Materials and Methods

Strains

A total of 140 MDR-TB strains isolated during national drug resistance survey in 2007 and 60 non-MDR strains with other drug resistance patterns preserved in National Reference Laboratory were recovered on Löwenstein-Jensen medium (L-J medium). 193 strains were finally tested using the 7H10 Agar Proportion Method (APM) and the MYCOTB assay.

Drug susceptibility testing with agar proportion method

7H10 agar media containing critical concentration (CC) drugs were prepared in house according to the Clinical and Laboratory Standards Institute (CLSI) methods for indirect testing of susceptibility of Mycobacterium tuberculosis to anti-tuberculosis drugs. Critical concentrations for each drug were as follows: 2.0μg/ml for ofloxacin (Ofx), 0.5μg/ml and 2.0μg/ml for moxifloxacin (Mfx), 1.0μg/ml for rifampin (RFP), 4.0μg/ml for amikacin (Am), 0.5μg/ml for rifabutin (Rfb), 2.0μg/ml for para-aminosalicylic (PAS,) 5.0μg/ml for ethionamide (Eth), 0.2μg/ml and 1.0μg/ml for isoniazid (INH), 5.0μg/ml for kanamycin (Km), 5.0μg/ml and 10.0μg/ml for ethambutol (EMB), 2.0μg/ml and 10.0μg/ml for streptomycin (Sm) and 25.0μg/ml for cycloserine (Cs). All media were used within 2 weeks of preparation. Agar plates were incubated at 37°C for 3 weeks before interpretating results[6].

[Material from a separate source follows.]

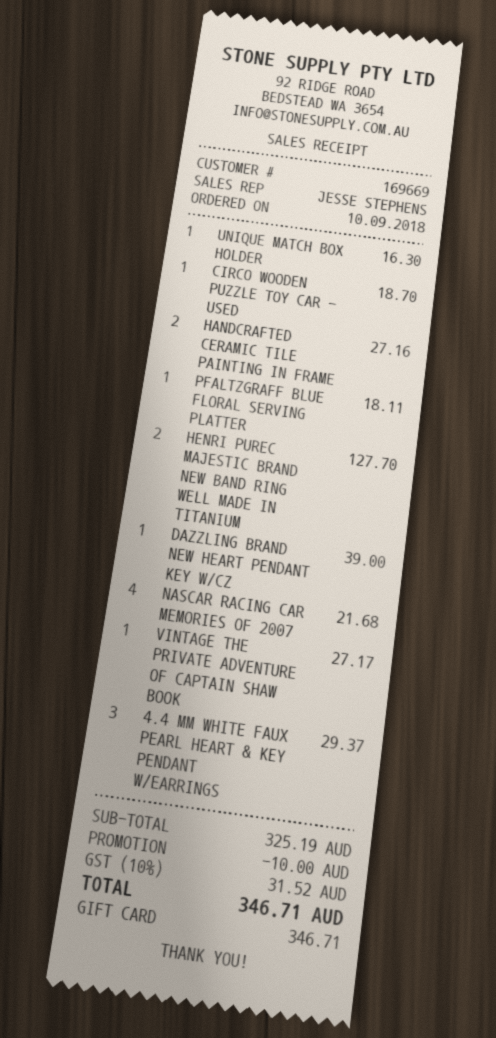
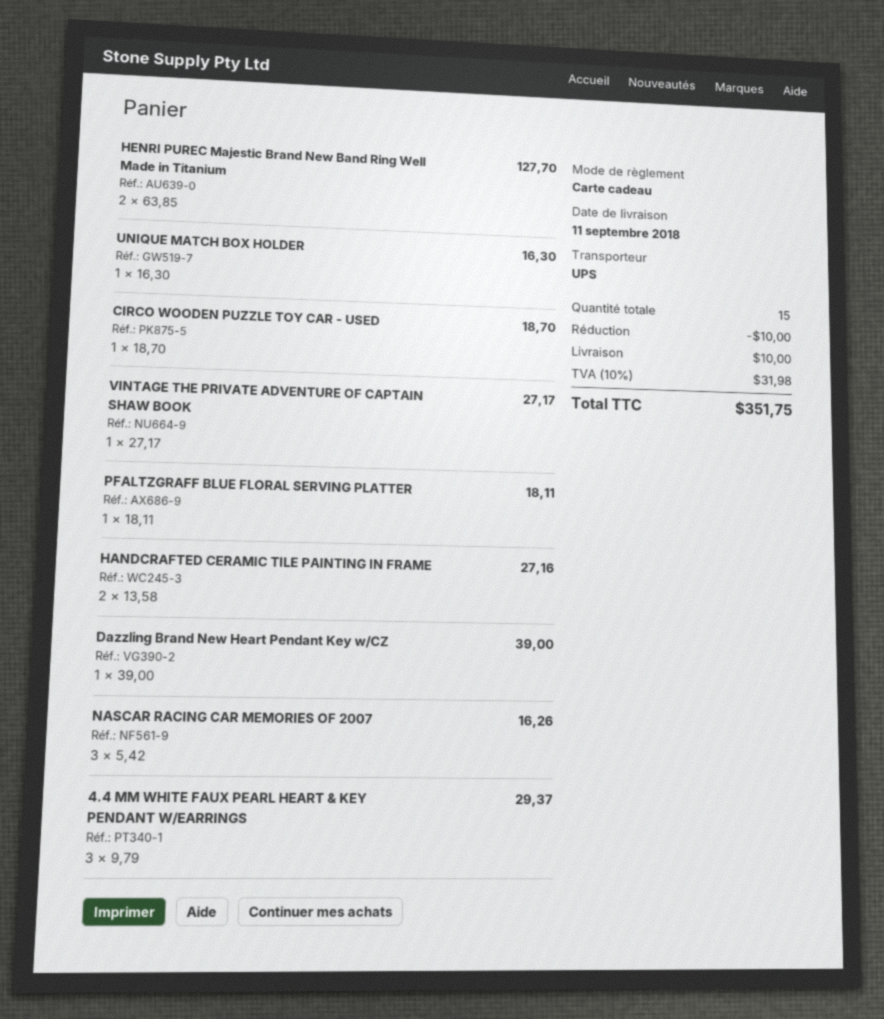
NASCAR RACING CAR MEMORIES OF 2007: 4 for 21.68 -> 3 for 16.26
shipping: none -> 10.00
tax: 10% = 31.52 -> 10% = 31.98
total: 346.71 -> 351.75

Drug susceptibility testing with MYCOTB

MYCOTB tests were performed according to the manufacturer’s instructions. A loop of freshly grown bacilli were scraped from the surface of L-J medium and added to saline-tween-80 solution with glass beads, homogenized through vertex and adjusted to a 0.5 McFarland standard using the Sensititre Nephelometer. 100ul suspension was transferred to 11 ml of Middlebrook 7H9 broth supplemented with oleic acid-albumin-dextrose-catalase (OADC). Vortex for 30 seconds. The control agar medium with inoculum of 10−4 dilution of standardized strain suspension when conducting drug susceptibility testing by agar proportion method can give countable colonies and verified that the bacterial concentration was within the targeted amount(∼105 CFU/ml). 100ul bacterial suspension was transferred to the MYCOTB plate wells containing the antibiotics. Plate was covered with the seal and incubated at 37°C and monitored by specified plate reader at days 10 after inoculation. If the growth of control well is poor after 10 days incubation, the plate will be incubated again for additional 4 days or 11 days until the growth control can be visible. The suspensions in all wells were checked after 24 hours and 48hours incubation and before reading results at the end of incubation for contamination. The MIC were determined only when all wells in plates were clear and not contaminated. For each drug, the lowest concentration with no visible growth was considered to be the MIC.

Sequencing

For strains with inconsistent susceptibility results between MYCOTB and APM, two methods were firstly repeated and if the results were different between the initial and repeated tests, the test was repeated again. For strains with inconsistent results after repeats, we amplified the drug resistance related gene fragments and sequenced them by the methods reported previously [7,8,9,10] for Ofx, Mfx, RFP, Rfb, EMB, Sm, INH and Eth. The sequencing was not conducted for strains with discrepant results for Cs and PAS since the mechanisms of resistance for these two drugs were not as clear as for other drugs. For drugs with two critical concentrations, we only calculated the low level concentration for analyzing the sequencing results for strains with discrepant susceptibility results for Mfx, EMB, Sm. The discrepant strains by two methods for INH at high level concentration (1.0μg/ml) were also sequenced. The gene fragments sequenced included gyrA for Ofx and Mfx; rpoB for RFP and Rfb; embB for EMB; rpsl for Sm; katG and the promoter region of inhA, ethA and the promoter region of inhA for Eth (Table 1). The sequencing results were entered into the Basic Local Alignment Search Tool (BLAST, www.ncbi.nlm.nih.gov/BLAST) for comparison with the corresponding genes of the M. tuberculosis strain H37Rv.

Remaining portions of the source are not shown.